Only require stops.txt data, i.e., location of each tram, bus, etc., stop

This is because to answer our question, one of the covariates would be the number of public transport stops within X km of a property

In [115]:
def feature_engineering(df):
    """
    Some datasets (specifically train) have multiple locations for the same stop, e.g., flinder street station has 10 platforms, 
    diff platforms have different lat/longs. We want to only keep one row for each stop. 
    Thus, group by the stop name and take the mean lat/long. 
    """
    df_filtered = df.groupby('stop_name').agg({
        'stop_lat': 'mean',
        'stop_lon': 'mean'
    }).reset_index()
    return df_filtered

In [116]:
metro_bus = feature_engineering(metro_bus)
metro_tram = feature_engineering(metro_tram)
metro_train = feature_engineering(metro_train)
regional_train = feature_engineering(regional_train)
regional_bus = feature_engineering(regional_bus)

In [117]:
len(metro_bus), len(metro_tram), len(metro_train), len(regional_train), len(regional_bus)

(12831, 999, 444, 219, 5387)

Combine into 1 dataset for output

In [118]:
metro_bus["StopType"] = "Metro Bus"
metro_tram["StopType"] = "Metro Tram"
metro_train["StopType"] = "Metro Train"
regional_train["StopType"] = "Regional Train"
regional_bus["StopType"] = "Regional Bus"

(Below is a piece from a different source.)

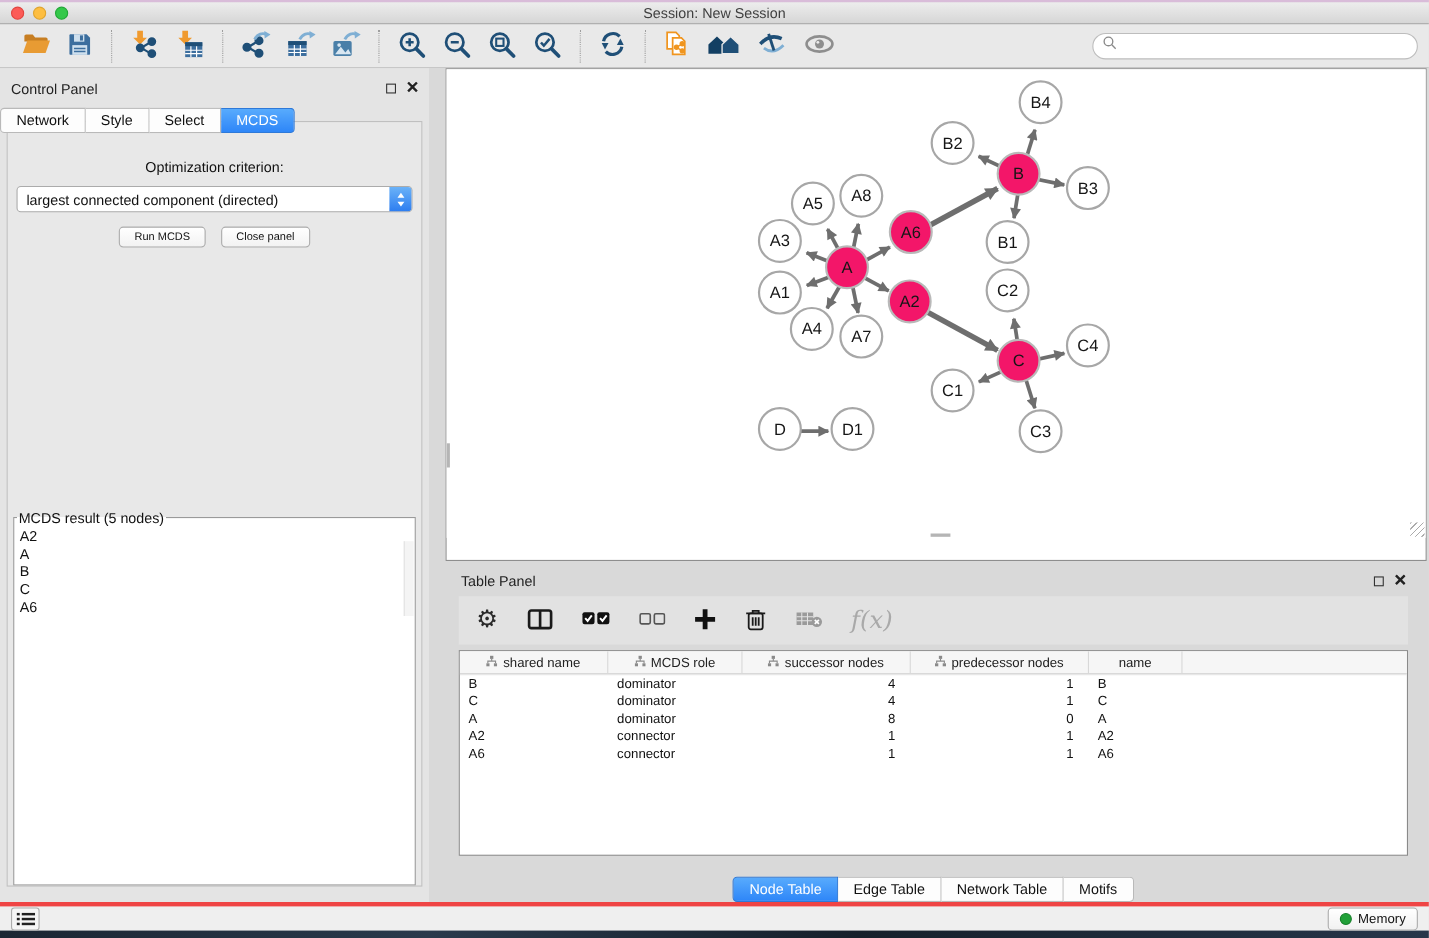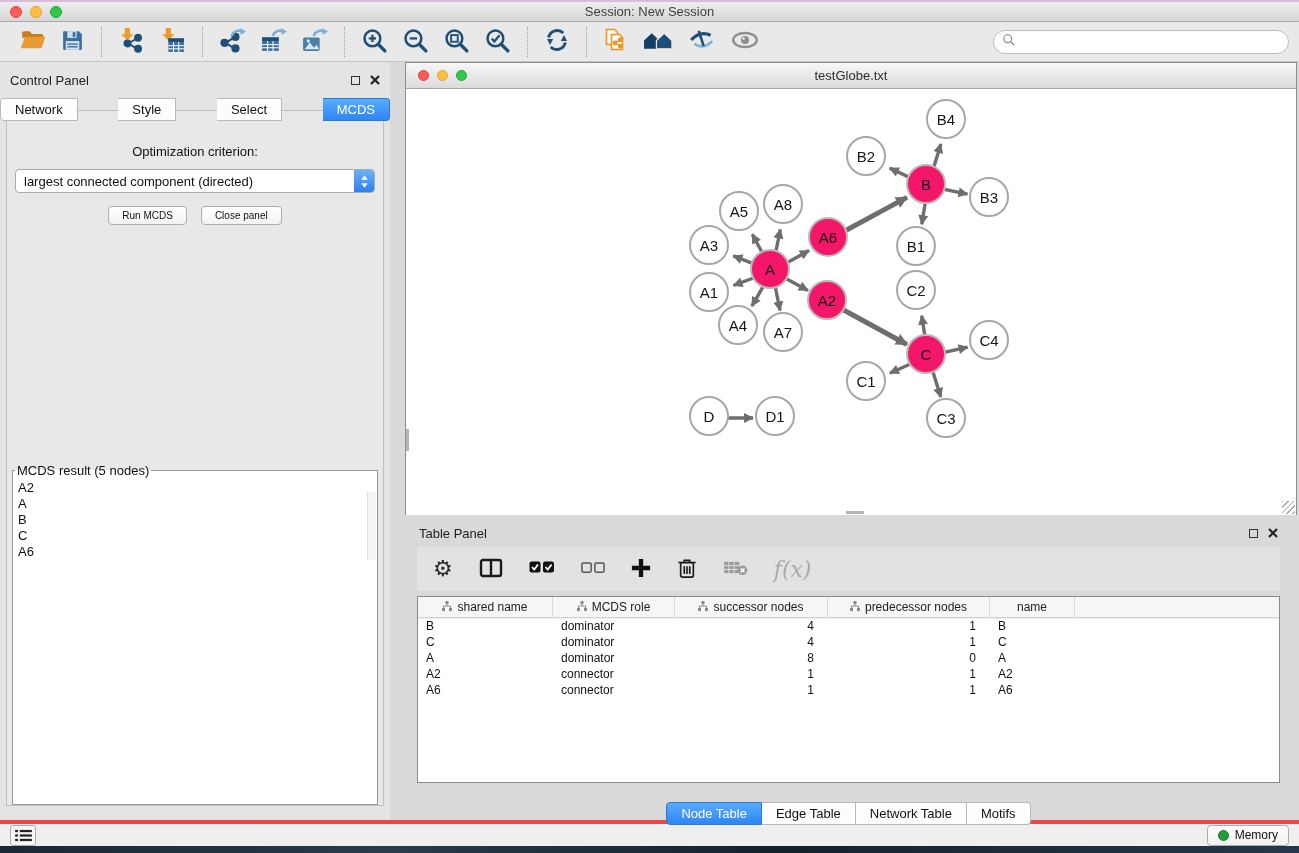"testGlobe.txt" div.net-titlebar { html: <div> <div> <span></span> <span></span> <span></span> </div> <span>testGlobe.txt</span> </div> -> none }
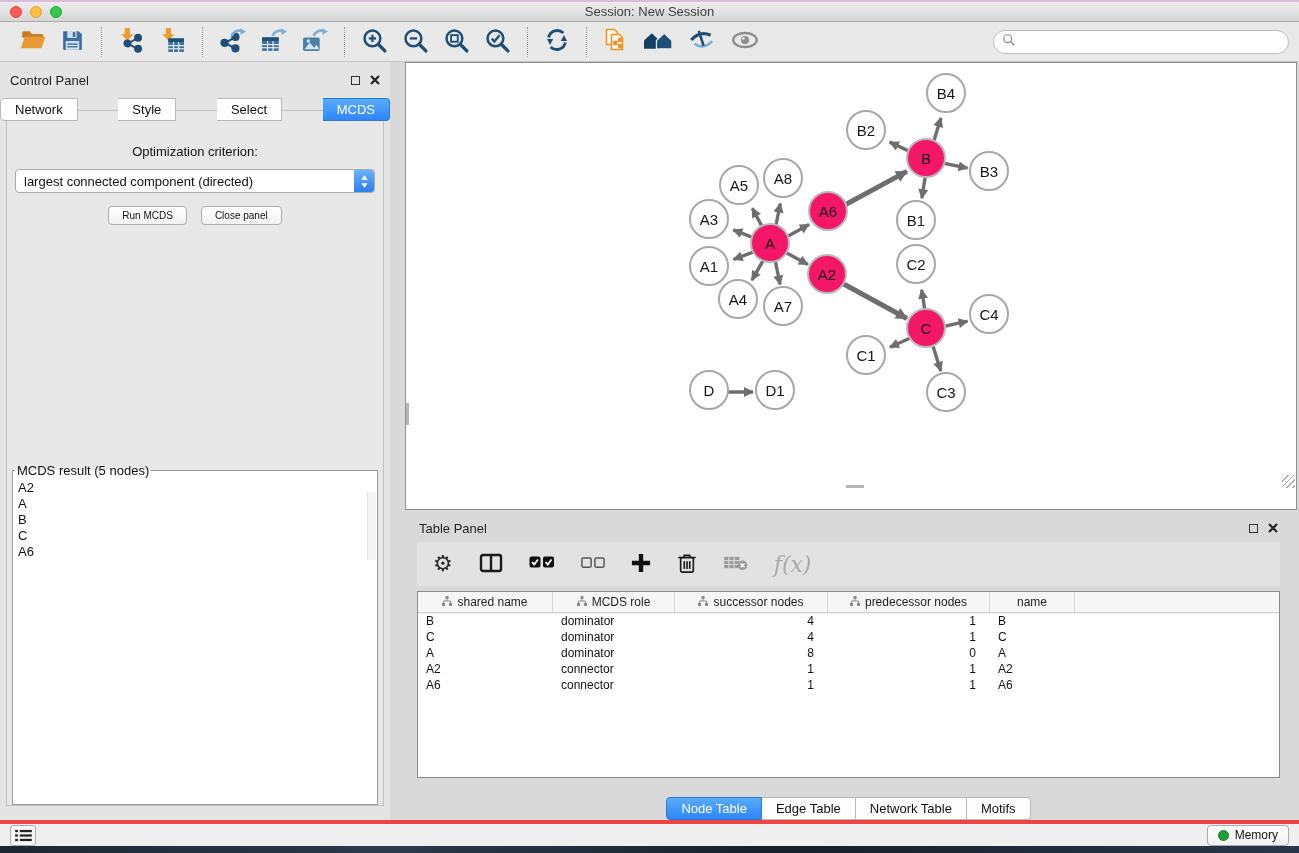"Network" .cp-tabs { justify-content: space-between -> flex-start }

transport_stops = pd.concat([metro_bus, metro_tram, metro_train, regional_train, regional_bus], ignore_index=True)
transport_stops.rename(columns={"stop_name": "StopName", "stop_lat": "Latitude", "stop_lon": "Longitude"}, inplace=True)
transport_stops = transport_stops[["StopName", "StopType", "Latitude", "Longitude"]]
transport_stops.to_csv("data/processed/transport/transport_stops.csv", index=False)